The size of lymph nodes are measured by four points at maximum dimension of lymph nodes or two points at the maximum dimension of lymph nodes. Based on these key points, we extracted multi-scale bounding boxes around the lymph nodes and extract the features in these bounding boxes using pretrained CNN model on MRI slices. We further use graph-cut to extract the fine contours of the lymph nodes and extract the cut lymph nodes using pretrained CNN model. We concatenated all these multi-scale bounding box features and lymph node features and use it as the graph node feature representation. The length of the concatenated multi-scale feature vector is 25088. We use the pre-trained bioBERT to train the clinical notes classification and label attention to extract the semantic label embedding. We used about more than 28000 sentences of de-identified clinical reports from ** hospital and use it to embed the distance between different lymph node names in our dataset. Based on the semantic distance between different lymph nodes, we constructed a semantic embedding graph and combine it with the predefined ontology graph shown in Fig. 2 to refine the final label prediction results.

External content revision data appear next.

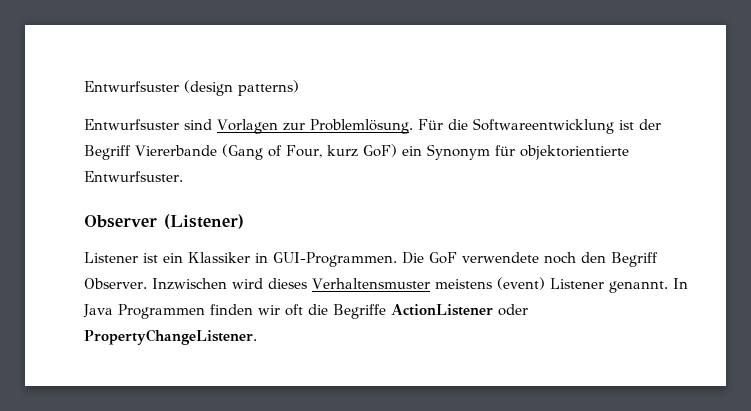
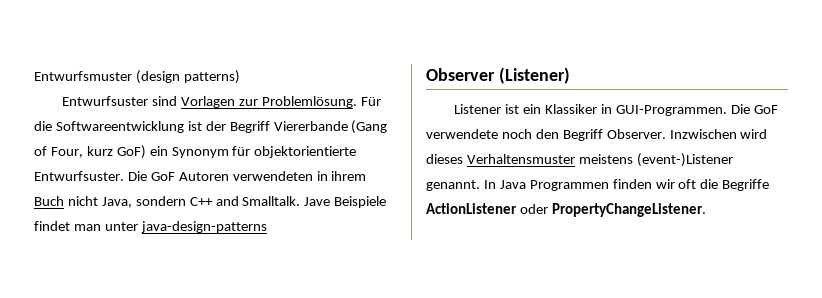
[84,81,179,92] Entwurfsuster -> [34,71,132,81] Entwurfsmuster
(183, 176) none -> [127,171,367,181] [34,196,387,208] [34,221,267,233] Die GoF Autoren verwendeten in ihrem Buch nicht Java, sondern C++ and Smalltalk. Jave Beispiele findet man unter java-design-patterns
[496,277,604,290] (event) Listener -> [636,153,733,167] (event-)Listener

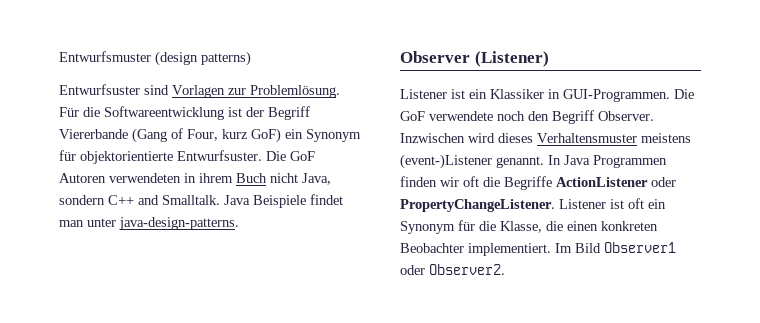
[304,197,331,206] Jave -> [224,195,250,205] Java
[140,221,267,233] java-design-patterns -> [119,217,239,230] java-design-patterns.
(706, 210) none -> [559,198,666,209] [400,220,658,234] [400,242,676,256] [400,264,505,275] Listener ist oft ein Synonym für die Klasse, die einen konkreten Beobachter implementiert. Im Bild Observer1 oder Observer2.

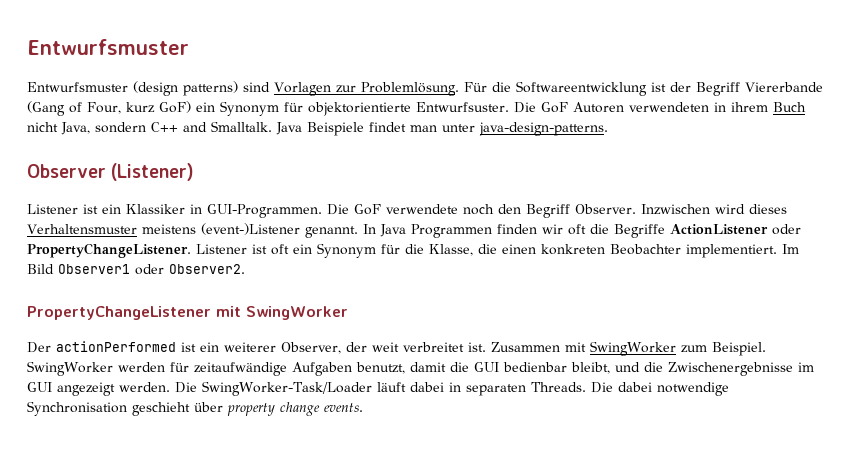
[59,51,151,62] Entwurfsmuster -> [27,39,189,55] [27,82,128,92] Entwurfsmuster // Entwurfsmuster
[59,84,140,95] // Entwurfsuster -> (238, 88) none
(505, 269) none -> [27,306,348,320] [27,341,766,356] [27,361,814,376] [27,381,729,396] [27,401,363,416] // PropertyChangeListener mit SwingWorker // Der actionPerformed ist ein weiterer Observer, der weit verbreitet ist. Zusammen mit SwingWorker zum Beispiel. SwingWorker werden für zeitaufwändige Aufgaben benutzt, damit die GUI bedienbar bleibt, und die Zwischenergebnisse im GUI angezeigt werden. Die SwingWorker-Task/Loader läuft dabei in separaten Threads. Die dabei notwendige Synchronisation geschieht über property change events.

Quantitative Results. We compared our proposed model to several benchmarks and Table 1 shows the top-k mean accuracy and F1 score of 14 classification results on the 10-fold cross validation. Top-k accuracy has been broadly used for multi-class classification performance measurement in previous work [5]. We show that the simple graph model generally outperforms SVM methods, and the structured SVM improves classical SVM about \(>0.03\) on both accuracy and F1 score by adding the structured constraints on different classes (extracted from the pre-defined ontology graph). Learning graph structure improves the top-k accuracy of the simple graph model by \(> 0.03\) and F1 score about \(>0.02\). Using knowledge graph improves the simple graph mode further about \(>0.03\) on both top-k accuracy and F1 score. The convolutional neural graph also improves the classification top-k accuracy and F1 score consistently compared to the simple graph model. Learning graph structure and using knowledge graph under convolutional neural graph framework, our proposed model achieves the best performance and shows about 0.91 on top-3 accuracy and 0.90 on top-3 F1 score. We also combine the graph learning method with convolutional hyper-graph model and show that it improves the accuracy and F1-score \(>\% 2\) compared to convolutional graph model. The best top-3 accuracy and F1 score achieved by hyper-graph model is \(93\%\) and \(0.92\%\).